日本原子力学会:「安全責任、認識薄い」参加者から批判も

「徹底的な原因追究と自己批判を重ねて教訓を共有すべきだ」といった声もあがっているが、「徹底的な原因追究」ができていない中で、今も稼動を続ける原発を停止すべきだとの声は上がっていない。

日本原子力学会:「安全責任、認識薄い」参加者から批判も――北九州市で
(毎日新聞 2011年9月20日 地方版)

 「学会は本当に福島の事故を反省しているのか」――。3月の東京電力福島第1原発事故の発生後、初めての大会を北九州市で開いた日本原子力学会(田中知会長)。4日間の日程初日の19日にあった同事故に関する特別シンポジウムでは、研究者からは「事故の教訓」に触れる発言があったが、一般参加者からは「責任転嫁だ」と批判の声も上がった。【阿部周一、内田久光】

 福島第1原発周辺の現状報告に続くパネル討論では、原子力学会員の十数人が壇上に立ち、「福島の事故に対して何ができ、何をするべきか」をテーマに議論。若手研究者からは「今回の事故で想像力の大事さを痛感したと思う。これからは学会内の自由な議論が必要だ」「原子力の安全がどうあるべきか、国にも恐れず物を言っていくべきだ」という意見が出る一方、幹部からは「学会は権力も権威もお金もなく、活動に限界がある」と消極的な意見もあった。

 会場の約500人のうち約60人は一般からの参加。博多区から足を運んだ70代の男性は「原子力の安全に責任があるという認識が薄く、事故を防げなかったという反省が感じられなかった」と厳しい口調で語った。

 一方、開会前には反原発派団体「原発の廃炉を求める北九州市民の会」の約20人が会場入り口前で「原発推進の基本姿勢を改めることを求める」などと書かれたチラシを配った。メンバーの伊藤莞爾さん(71)は「政府や東電と一緒に、あれだけの事故を起こした責任が学会も問われるべきだ」と話した。

〔福岡都市圏版〕

原子力研究者自ら反省の弁 「福島」後初の学会
(2011年9月20日 西日本新聞)

 原子力分野の研究者でつくる日本原子力学会(会長=田中知(さとる)・東京大大学院教授)の秋の大会が19日、北九州市小倉北区の北九州国際会議場で始まり、東京電力福島第1原発事故に関する特別シンポジウムを開催した。講演者の多くが、研究者として同事故を防げなかった責任に言及。併せて原発の安全性を向上させるための新たな対策を提言した。

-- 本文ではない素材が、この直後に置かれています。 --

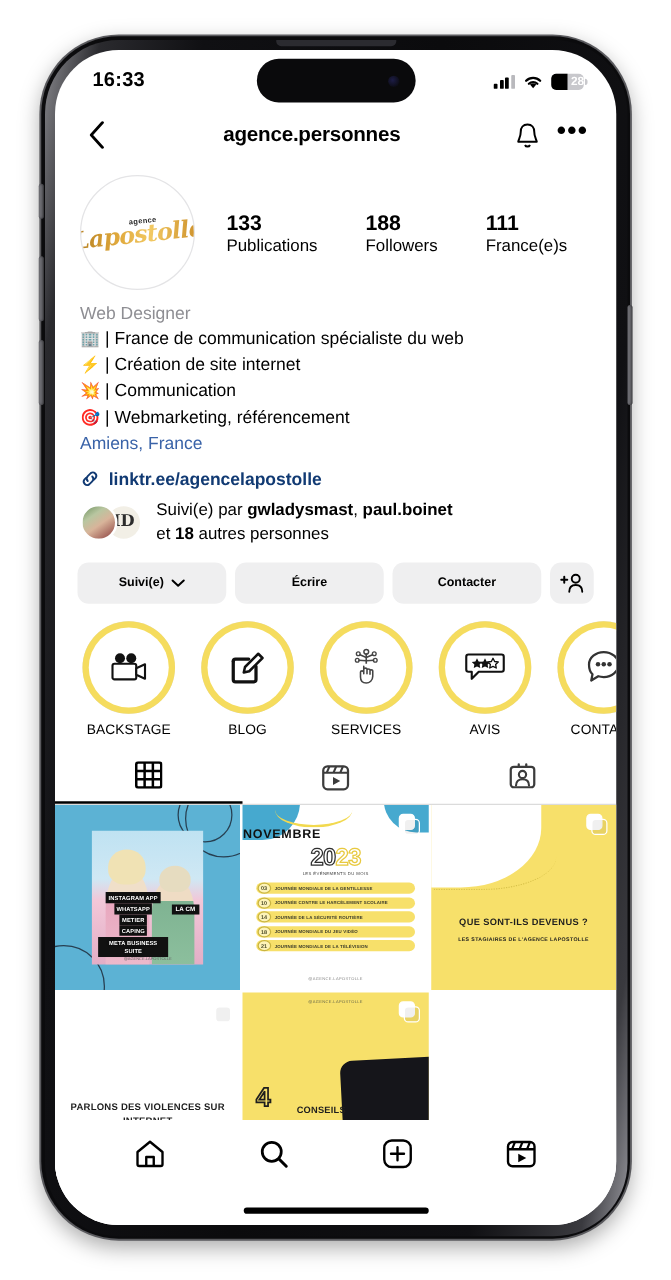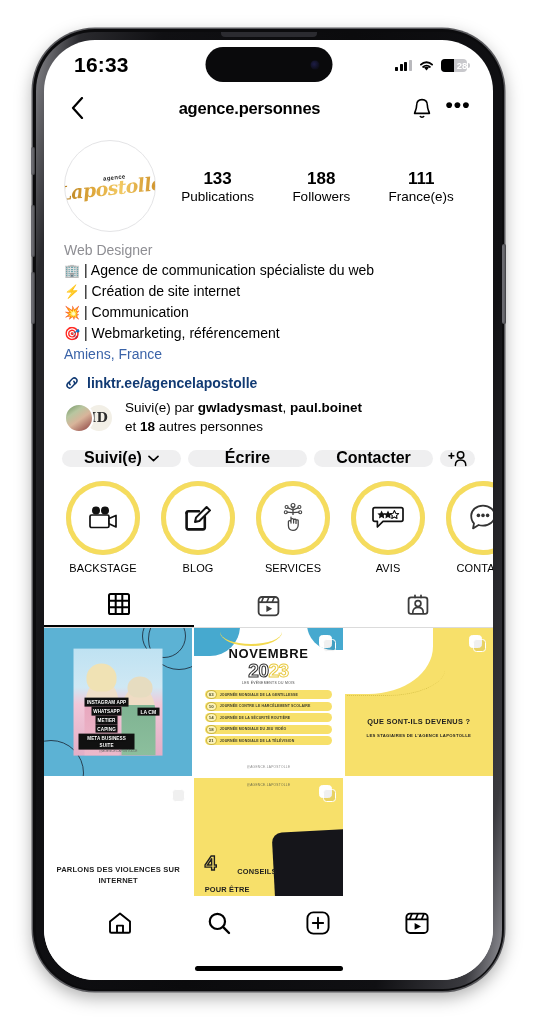--- a/index.html
+++ b/index.html
@@ -56,7 +56,7 @@
     display: flex; align-items: center; justify-content: space-between;
     padding: 0 26px 0 30px;
   }
-  #status-time { font-size: 21px; font-weight: bold; letter-spacing: .2px; color: #000; padding-top:4px;}
+  #status-time { font-size: 16px; font-weight: bold; letter-spacing: .2px; color: #000; padding-top:4px;}
   #dynamic-island {
     position: absolute; left: 50%; transform: translateX(-50%);
     top: 7px; width: 127px; height: 35px;

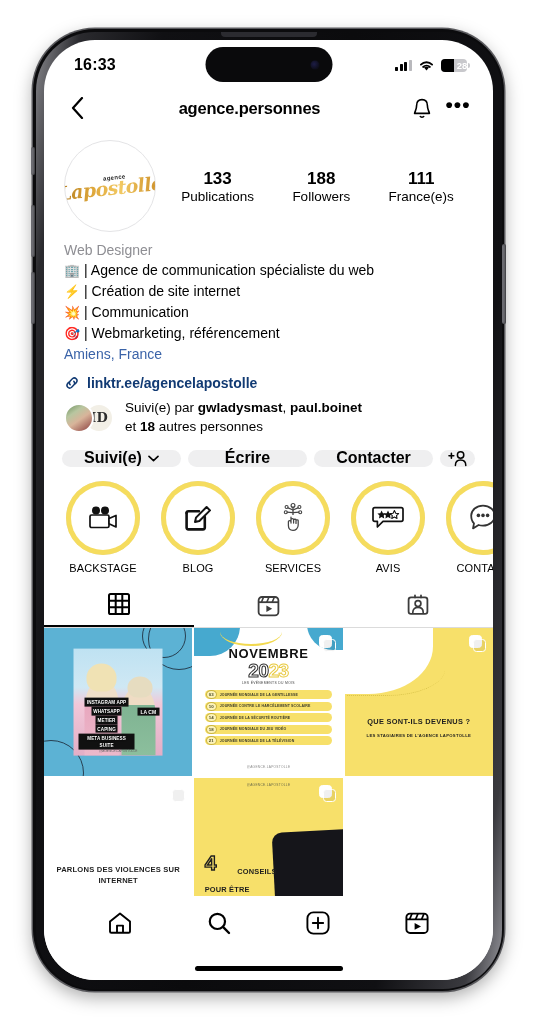--- a/index.html
+++ b/index.html
@@ -109,7 +109,7 @@
     -webkit-background-clip: text; background-clip: text; color: transparent;
   }
   #stats { flex: 1; display: flex; justify-content: space-around; padding-left: 6px; }
-  .stat { text-align: center; }
+  .stat { }
   .stat-num { font-size: 17px; font-weight: bold; color:#000; line-height:1.25; }
   .stat-lbl { font-size: 13.5px; color:#000; }
 

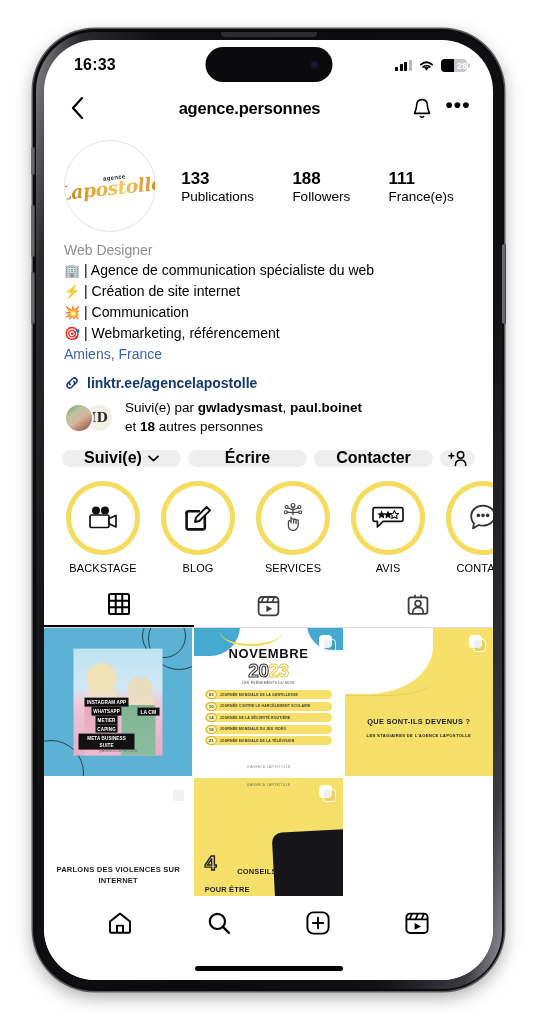--- a/index.html
+++ b/index.html
@@ -366,7 +366,7 @@
 
         <div class="bio-line">
           <span class="bio-emoji">🏢</span>
-          <span>| Agence de communication spécialiste du web</span>
+          <span>| France de communication spécialiste du web</span>
         </div>
         <div class="bio-line">
           <span class="bio-emoji">⚡</span>

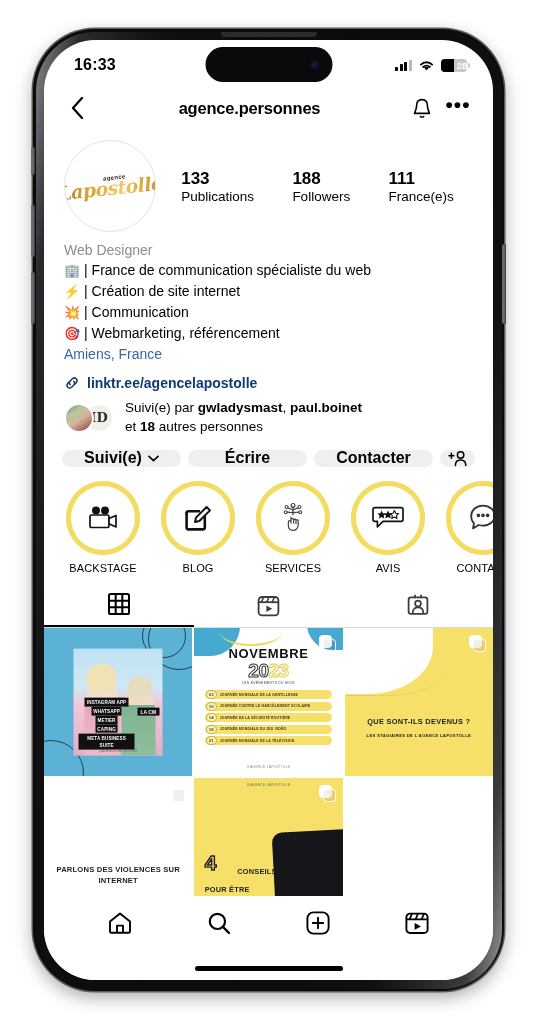--- a/index.html
+++ b/index.html
@@ -138,9 +138,9 @@
   
   #actions { display: flex; align-items: center; gap: 7px; padding: 14px 18px 0 18px; }
   .act-btn {
-    flex: 1; height: 17px; background: #efeff0; border-radius: 9px;
+    flex: 1; height: 33px; background: #efeff0; border-radius: 9px;
     display: flex; align-items: center; justify-content: center; gap: 6px;
-    font-size: 16px; font-weight: bold; color: #000;
+    font-size: 10px; font-weight: bold; color: #000;
   }
   #act-addperson { flex: 0 0 35px; width: 35px; }
 

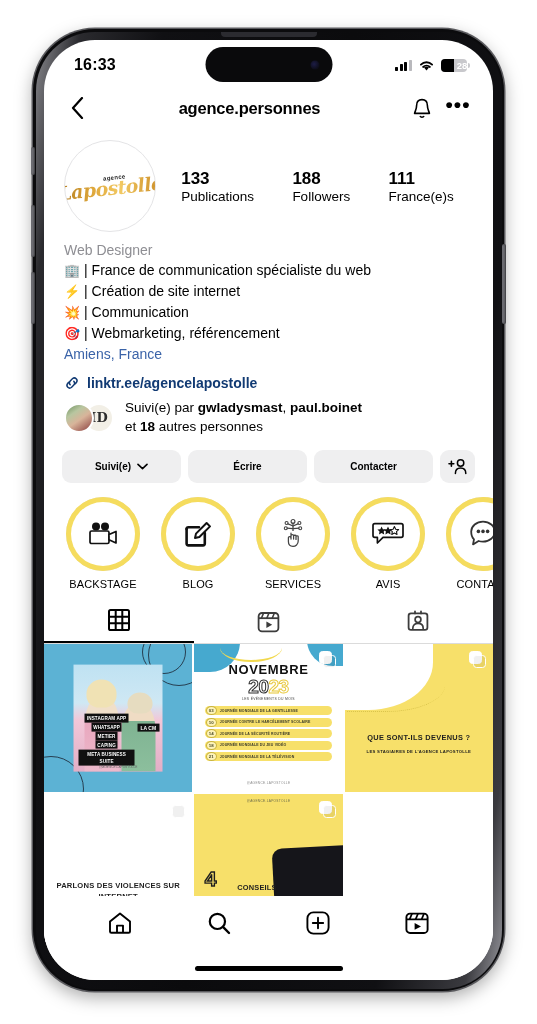--- a/index.html
+++ b/index.html
@@ -232,8 +232,8 @@
                 background:#46a9cf; border-radius:0 0 0 26px; }
   #p3 .swoosh { position:absolute; left:26px; top:4px; width:62px; height:14px;
                 border-bottom:2.5px solid #f2d94f; border-radius:0 0 50% 50%/0 0 100% 100%; }
-  #p3 .mon { position:absolute; left:0; right:0; top:12%; text-align:center;
-             font-size:13px; font-weight:bold; color:#111; letter-spacing:.6px; }
+  #p3 .mon { position:absolute; left:0; right:0; top:12%; text-align:left;
+             font-size:10px; font-weight:bold; color:#111; letter-spacing:.6px; }
   #p3 .yr { position:absolute; left:0; right:0; top:22%; text-align:center;
             font-size:19px; font-weight:bold; letter-spacing:-.5px;
             color:transparent; -webkit-text-stroke:1px #2e2e2e; }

 大会は毎年春と秋に開催。今年は同事故発生により、春の開催を中止しており、今回が事故後では初めて。22日まで。

 シンポでは、津波により、炉心損傷などの重大事故が起きる危険度を、各原発ごとに確率で示す手法を年内にもまとめる学会の方針を公表。電力会社や国が実施する新たな安全評価や、国の耐震指針見直しに反映してもらう考え。

 シンポには原子炉工学や放射線管理などの研究者や実務者が登壇。田中会長は冒頭、「(事故の)環境修復と避難住民の帰宅実現に貢献したい」とあいさつした。

 二ノ方寿・東京工業大大学院教授は「徹底的な原因追究と自己批判を重ねて教訓を共有すべきだ」と強調。パネル討議でも「自動車業界のような『カイゼン』を止めたことが反省点」(岡本孝司・東京大大学院教授)など、自らの責任を問う意見が続いた。

 その上で、国内外の原子力研究者が事故の教訓を共有する「福島第1国際協力研究所(仮称)」開設を求める提言のほか、汚染水やがれき処分などの放射性廃棄物の処理に新たな評価基準が必要と指摘する声もあった。

 北九州市での開催は2007年以来。19日は一般聴講者を含め約500人が参加。20日以降、津波評価や新型炉開発などの専門部会が開かれる。